Notre revue matinale ne cherche pas seulement les grandes nouvelles. L’objectif est aussi de conserver les petites informations qui, rapprochées dans quelques mois, permettront peut-être de comprendre plus tôt un changement de cycle.

Les taux continuent de monter

Le premier chiffre du matin est 4,52 %. C’est le niveau atteint hier par le TEC 10 français, contre 4,19 % le 7 septembre. Aux États-Unis, le Treasury à dix ans a désormais franchi 5 % et les crédits immobiliers à trente ans reviennent autour de 7 %.

Le Haut Conseil de stabilité financière a justement publié son diagnostic. Il évoque le renchérissement du financement, mais aussi le risque d’une « correction désordonnée » des actions américaines compte tenu de valorisations élevées liées à l’intelligence artificielle.

Pour l’instant, cependant, aucune crise générale du crédit : les encours aux entreprises progressent encore et le HCSF juge banques et assureurs solides.

Le crédit immobilier résiste… encore

Selon CAFPI, les crédits restent à 3,43 % en moyenne sur vingt ans et 3,53 % sur vingt-cinq ans.

Les banques utilisent toutefois davantage la flexibilité permise par les règles du HCSF : 18,1 % des nouveaux dossiers, contre 16 % un an auparavant. La durée moyenne atteint désormais 22,7 ans.

Autrement dit, la solvabilité tient encore, en partie, parce que le système utilise ses amortisseurs.

Les vieilles SCPI continuent leur ajustement

Une analyse publiée sur Edissimmo rappelle que son prix de part est passé de 204 € début 2024 à 150 €, soit une baisse de 26,5 %. Près de 5 % des parts attendent une sortie.

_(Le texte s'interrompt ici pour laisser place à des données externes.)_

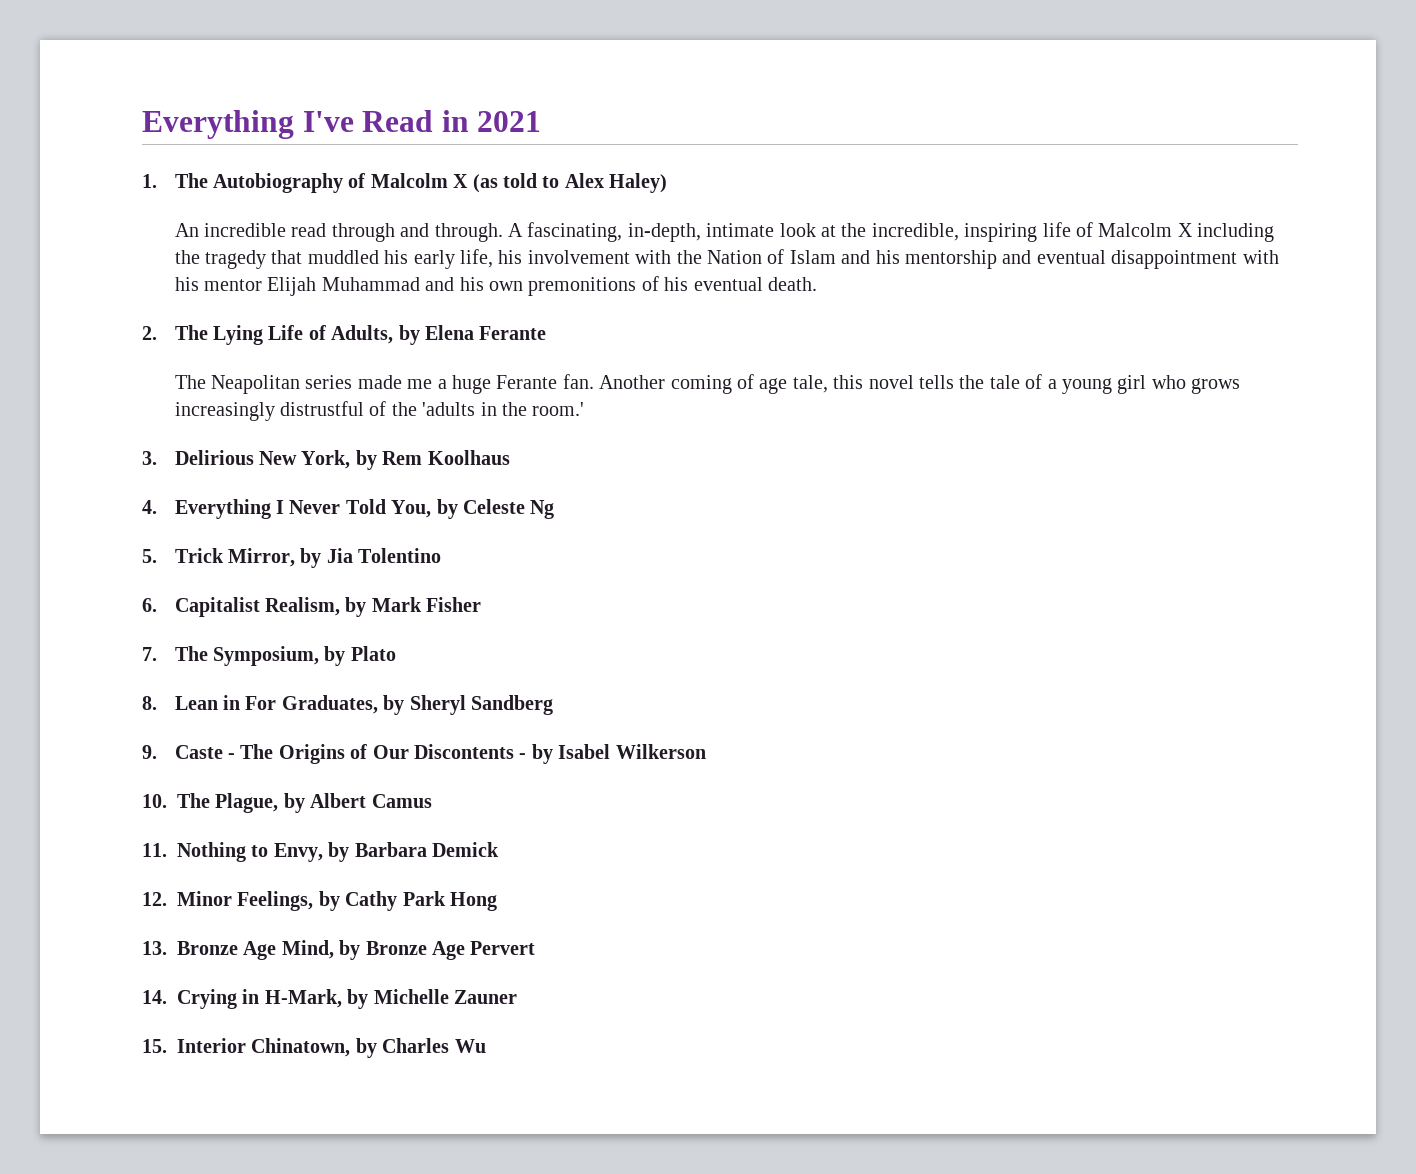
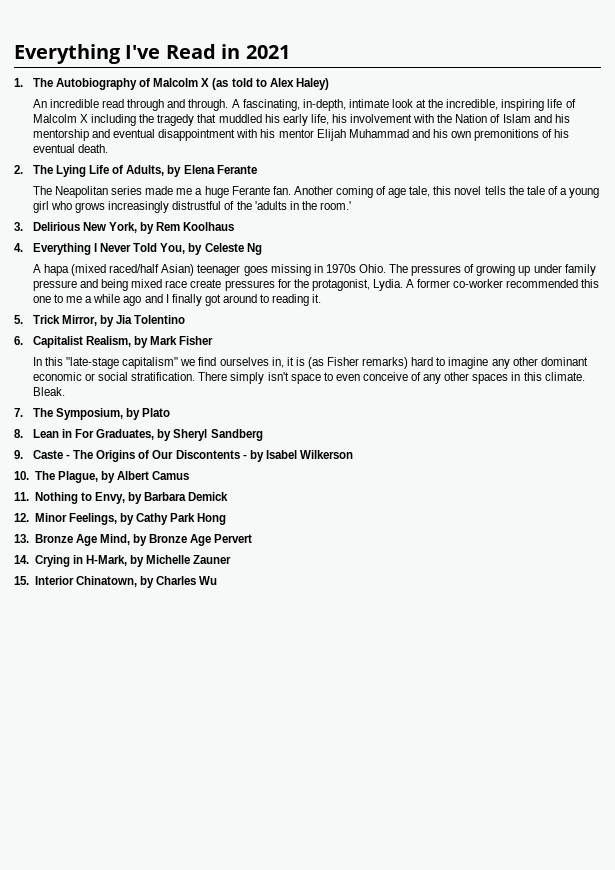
+ A hapa (mixed raced/half Asian) teenager goes missing in 1970s Ohio. The pressures of growing up under family pressure and being mixed race create pressures for the protagonist, Lydia. A former co-worker recommended this one to me a while ago and I finally got around to reading it.
+ In this "late-stage capitalism" we find ourselves in, it is (as Fisher remarks) hard to imagine any other dominant economic or social stratification. There simply isn't space to even conceive of any other spaces in this climate. Bleak.

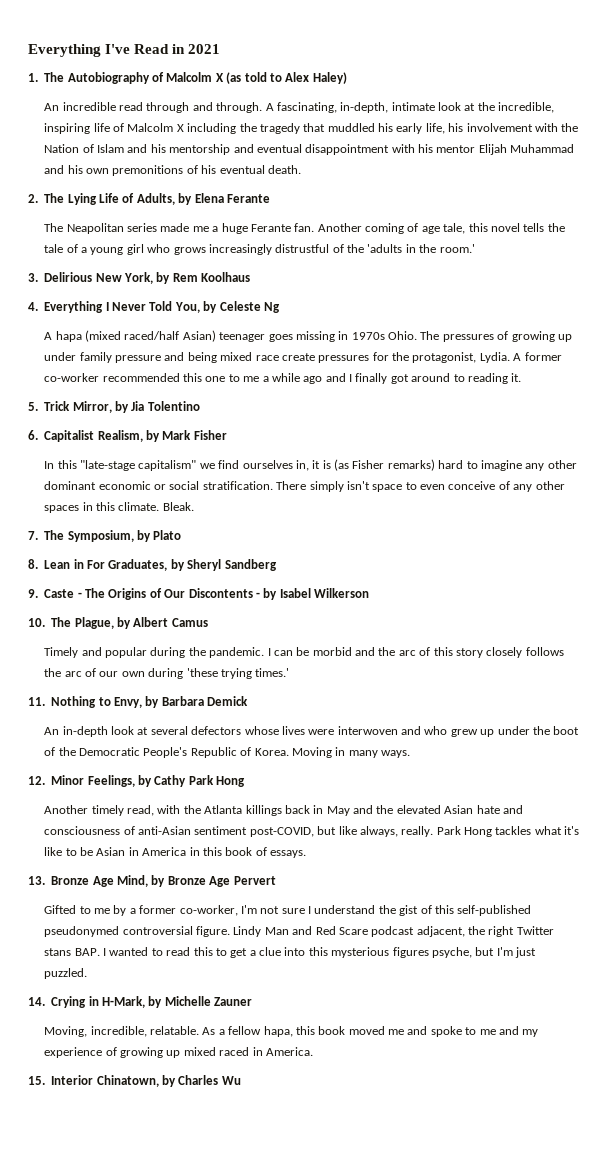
+ Timely and popular during the pandemic. I can be morbid and the arc of this story closely follows the arc of our own during 'these trying times.'
+ An in-depth look at several defectors whose lives were interwoven and who grew up under the boot of the Democratic People's Republic of Korea. Moving in many ways.
+ Another timely read, with the Atlanta killings back in May and the elevated Asian hate and consciousness of anti-Asian sentiment post-COVID, but like always, really. Park Hong tackles what it's like to be Asian in America in this book of essays.
+ Gifted to me by a former co-worker, I'm not sure I understand the gist of this self-published pseudonymed controversial figure. Lindy Man and Red Scare podcast adjacent, the right Twitter stans BAP. I wanted to read this to get a clue into this mysterious figures psyche, but I'm just puzzled.
+ Moving, incredible, relatable. As a fellow hapa, this book moved me and spoke to me and my experience of growing up mixed raced in America.

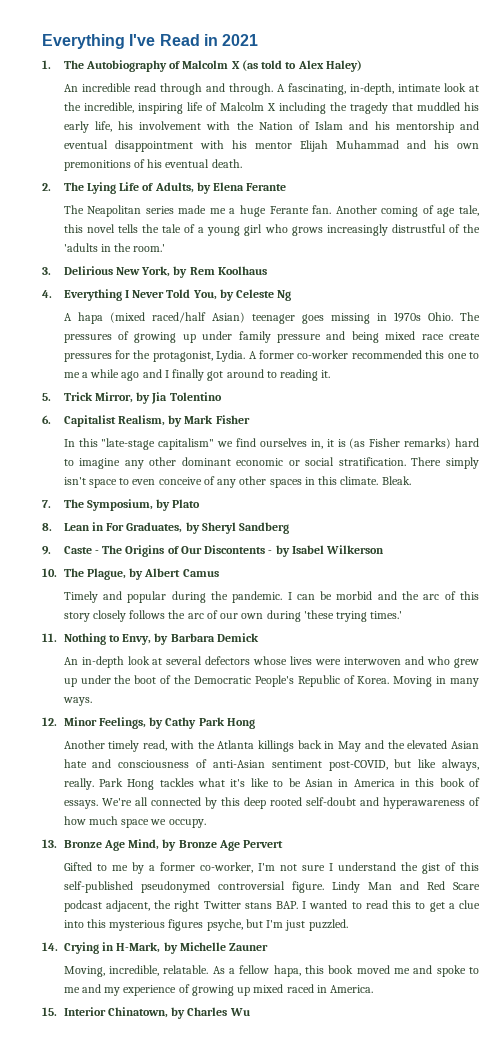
+ We're all connected by this deep rooted self-doubt and hyperawareness of how much space we occupy.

Pour Rivoli Avenir Patrimoine, la baisse atteint 33,7 % depuis 2023 et 6,4 % des parts sont en attente de retrait.

À l’inverse, de jeunes SCPI comme Wemo One ou Sofidynamic n’affichent aucune part en attente et continuent de viser des rendements élevés.

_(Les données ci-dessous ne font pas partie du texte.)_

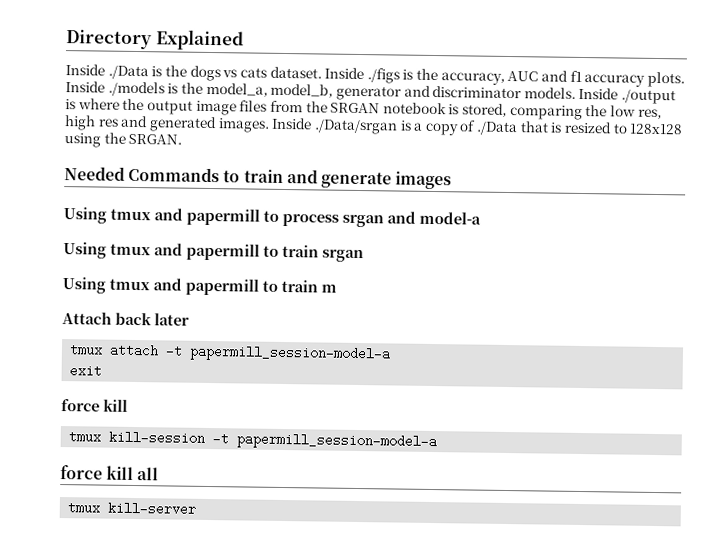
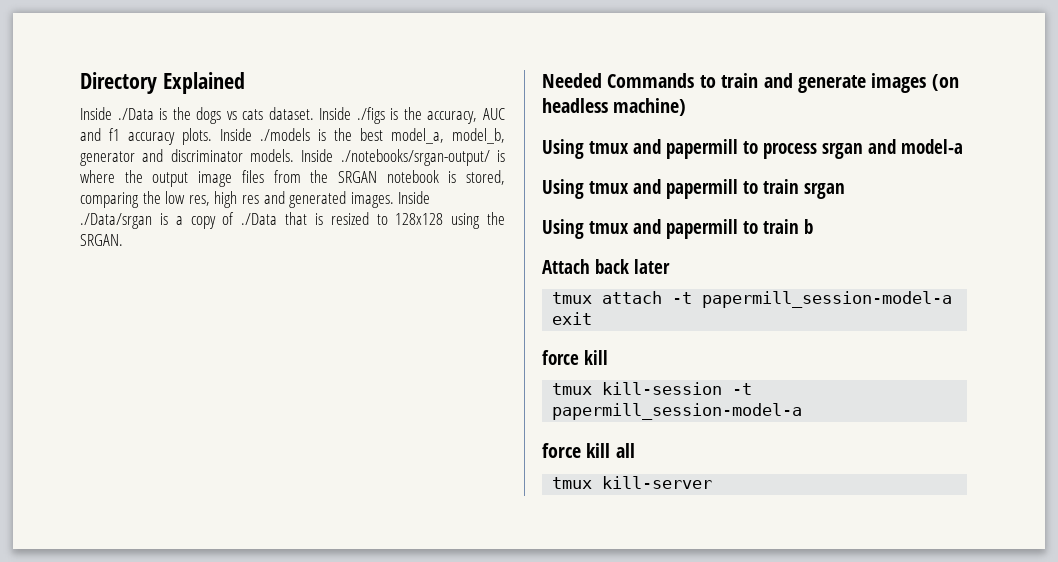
- Inside ./models is the model_a, model_b, generator and discriminator models.
+ Inside ./models is the best model_a, model_b, generator and discriminator models.
- Inside ./output is where the output image files from the SRGAN notebook is stored, comparing the low res, high res and generated images.
+ Inside ./notebooks/srgan-output/ is where the output image files from the SRGAN notebook is stored, comparing the low res, high res and generated images.
- Needed Commands to train and generate images
+ Needed Commands to train and generate images (on headless machine)
- Using tmux and papermill to train m
+ Using tmux and papermill to train b

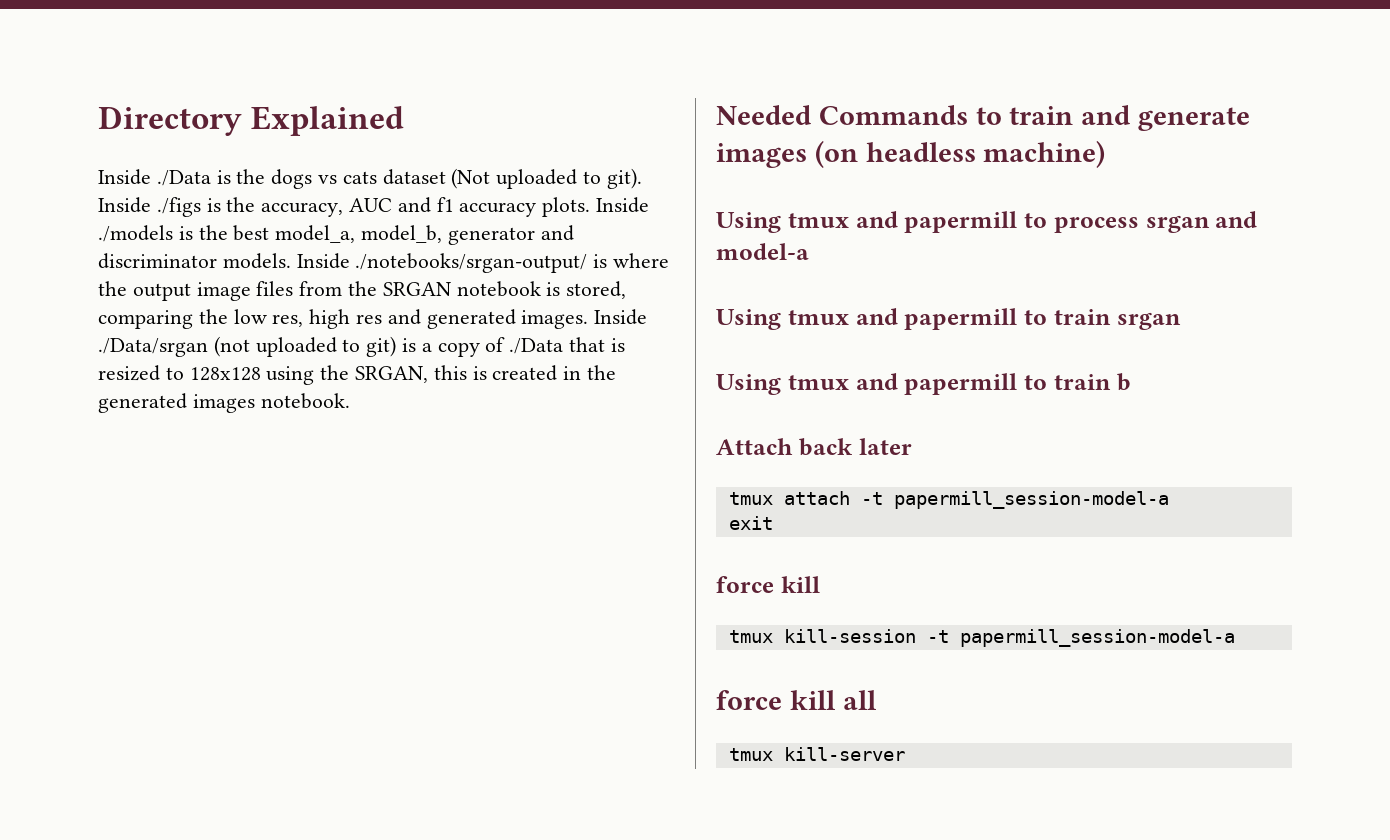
- Inside ./Data is the dogs vs cats dataset.
+ Inside ./Data is the dogs vs cats dataset (Not uploaded to git).
- Inside ./Data/srgan is a copy of ./Data that is resized to 128x128 using the SRGAN.
+ Inside ./Data/srgan (not uploaded to git) is a copy of ./Data that is resized to 128x128 using the SRGAN, this is created in the generated images notebook.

Deux marchés semblent progressivement cohabiter : les véhicules anciens chargés d’actifs achetés avant la hausse des taux et les véhicules récents qui investissent aux nouveaux prix.

Mais le bureau n’est pas mort pour autant : Praemia REIM vient de louer 3 650 m² de bureaux parisiens à Karavel avec un bail ferme de dix ans.

Quelques autres signaux à conserver

Les défaillances d’entreprises restent extrêmement élevées : plus de 70 000 sur douze mois selon les données Banque de France reprises récemment. Pourtant, Altares observe simultanément une amélioration : le retard moyen de paiement des entreprises françaises est revenu de 14,1 à 12,3 jours en un an.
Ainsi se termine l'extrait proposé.